My future plan for my primary PC is to quite literally use a Framework laptop mainboard, maybe with the bottom laptop housing just to hold things in place (though I might just use the inside of a motherboard box or the like) as it ticks several key advantages over other SFF solutions:
- fan control
- battery charge limit functionality
- can boot with the battery disconnected
- can be used in a portable form-factor when I’m on-the-go
- theoretically could support ECC memory via the WIP CoreBoot porting efforts
I really would want at least 6 CPU cores so the Alder Lake version is my bare minimum unless Framework makes a budget-focused AMD Mendocino version that’s substantially cheaper, then I’d be fine with 4 cores.
That being said, I really need to be able to have aspect-preserved GPU resolution scaling on X11 and, while it “just works” on AMD iGPUs, it does not “just work” on Intel iGPUs for external displays (see also: this Linux Mint forum thread where I documented my woes trying to get this to work on Intel graphics).

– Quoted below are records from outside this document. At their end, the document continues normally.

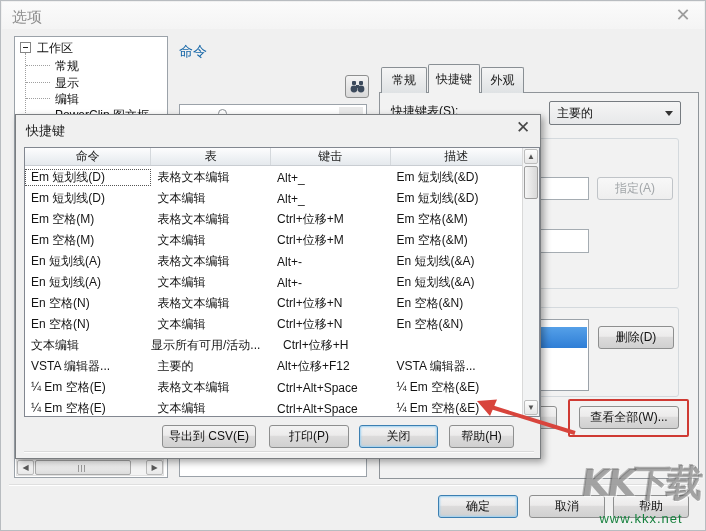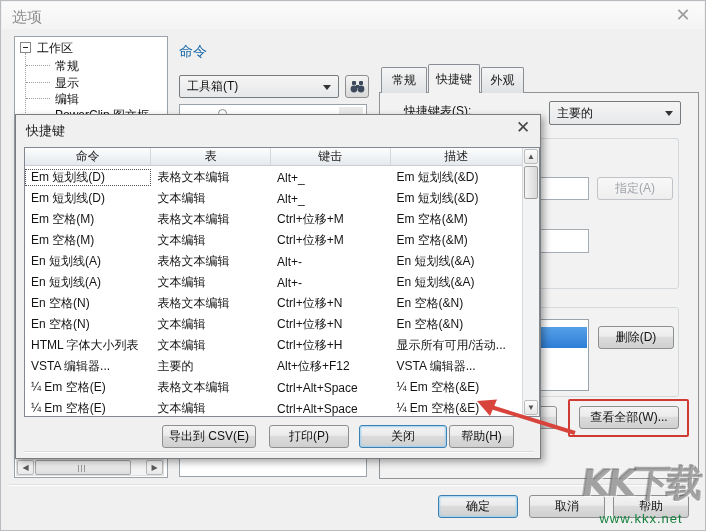--- a/index.html
+++ b/index.html
@@ -103,44 +103,40 @@
 
   <div class="tree-hscroll" style="left:15px; top:458px; width:148px;">
     <div class="scroll-arrow-btn" style="left:0;">◀</div>
     <div class="hthumb">
         <div class="grip"></div>
       </div>
     <div class="scroll-arrow-btn" style="right:0;">▶</div>
   </div>
 
   <div class="page-heading">命令</div>
-  <div class="combo" style="left:178px; top:74px; width:160px; height:23px;">
-    <span>工具箱(T)</span>
-    <span class="arrow"></span>
-  </div>
   <div class="find-btn">
     <svg width="15" height="14" viewBox="0 0 15 14">
       <rect x="2" y="1" width="4" height="4" rx="1" fill="#3c4a5c"></rect>
       <rect x="9" y="1" width="4" height="4" rx="1" fill="#3c4a5c"></rect>
       <circle cx="4" cy="9" r="3.4" fill="#3c4a5c"></circle>
       <circle cx="11" cy="9" r="3.4" fill="#3c4a5c"></circle>
       <rect x="6" y="5" width="3" height="3" fill="#3c4a5c"></rect>
     </svg>
   </div>
   <div class="cmd-list">
     <div class="item-icon"></div>
     <div class="mini-scroll"></div>
   </div>
 
   <div class="tab-panel"></div>
   <div class="tab" style="left:380px; width:46px;">常规</div>
   <div class="tab active" style="left:427px; width:52px;">快捷键</div>
   <div class="tab" style="left:480px; width:43px;">外观</div>
 
-  <div class="field-label" style="left:390px; top:102px;margin-left:13px;">快捷键表(S):</div>
+  <div class="field-label" style="left:390px; top:102px;">快捷键表(S):</div>
   <div class="combo" style="left:548px; top:100px; width:132px; height:24px;">
     <span>主要的</span>
     <span class="arrow"></span>
   </div>
   <div class="groupbox" style="left:390px; top:137px; width:288px; height:151px;"></div>
   <div class="textfield" style="left:440px; top:176px; width:148px; height:23px;"></div>
   <div class="btn disabled" style="left:596px; top:176px; width:76px; height:23px;">指定(A)</div>
   <div class="textfield" style="left:440px; top:228px; width:148px; height:24px;"></div>
   <div class="groupbox" style="left:390px; top:306px; width:288px; height:90px;"></div>
   <div class="listbox" style="left:440px; top:318px; width:148px; height:72px;">
@@ -209,24 +205,23 @@
             <div class="tcell c2">Ctrl+位移+N</div>
             <div class="tcell c3">En 空格(&amp;N)</div>
           </div>
           <div class="trow">
             <div class="tcell c0">En 空格(N)</div>
             <div class="tcell c1">文本编辑</div>
             <div class="tcell c2">Ctrl+位移+N</div>
             <div class="tcell c3">En 空格(&amp;N)</div>
           </div>
           <div class="trow">
-            <div class="tcell c0">HTML 字体大小列表</div>
-            <div class="tcell c1">文本编辑</div>
+            <div class="tcell c1">文本编辑</div>
+            <div class="tcell c3">显示所有可用/活动...</div>
             <div class="tcell c2">Ctrl+位移+H</div>
-            <div class="tcell c3">显示所有可用/活动...</div>
           </div>
           <div class="trow">
             <div class="tcell c0">VSTA 编辑器...</div>
             <div class="tcell c1">主要的</div>
             <div class="tcell c2">Alt+位移+F12</div>
             <div class="tcell c3">VSTA 编辑器...</div>
           </div>
           <div class="trow">
             <div class="tcell c0">¼ Em 空格(E)</div>
             <div class="tcell c1">表格文本编辑</div>
@@ -243,21 +238,21 @@
       <div class="vscroll">
         <div class="up">▲</div>
         <div class="vthumb"></div>
         <div class="down">▼</div>
       </div>
     </div>
 
     <div class="dlg-groove"></div>
     <div class="btn" style="left:146px; top:310px; width:94px; height:23px;">导出到 CSV(E)</div>
     <div class="btn" style="left:253px; top:310px; width:80px; height:23px;">打印(P)</div>
-    <div class="btn default" style="left:343px; top:310px; width:88px; height:23px;">关闭</div>
+    <div class="btn default" style="left:343px; top:310px; width:79px; height:23px;">关闭</div>
     <div class="btn" style="left:433px; top:310px; width:65px; height:23px;">帮助(H)</div>
   </div>
 
   <div class="anno-rect"></div>
   <svg class="anno-arrow" viewBox="0 0 130 48">
     <line x1="116" y1="40" x2="32" y2="14" stroke="#d8443c" stroke-width="4"></line>
     <polygon points="18,8 38,6.5 31,23" fill="#d8443c"></polygon>
   </svg>
 
   <div class="watermark">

…unless someone wants to buy me a new monitor that has not only low power draw (my current one is only 10-11w measured from the wall) but also has built-in aspect ratio correction options.
The absolute perfect solution would be if there were a way to mount a nice large heatsink and fan to the Framework’s CPU. I’m even willing to use a graphite pad so that I don’t have to keep re-pasting if/when I use it in “laptop mode” (I used a graphite pad when fixing my cousin’s RROD’d Xbox 360 under the premise that we’d rather not have to crack open the thing again).
It’d be even better if someone also made a 4x lane m.2 2280 --to-> dual 2x lane m.2 2230 riser/adapter; I can’t imagine that, as m.2 2230 SSDs gain more capacity and PCIe speeds keep growing, such a thing won’t eventually get made at some point (there’s even talk of using only 2 lanes for PCIe gen5 SSDs so as to allow more lanes for other I/O).
…though it looks like A+E --to-> M-key m.2 adapters exist (though they can’t fully sit into an m.2 2230’s spacing) so it’s only work with the mainboard “docked” and not in “laptop mode” unless you fit it into the battery compartment or something (would would obviously only work with the battery removed).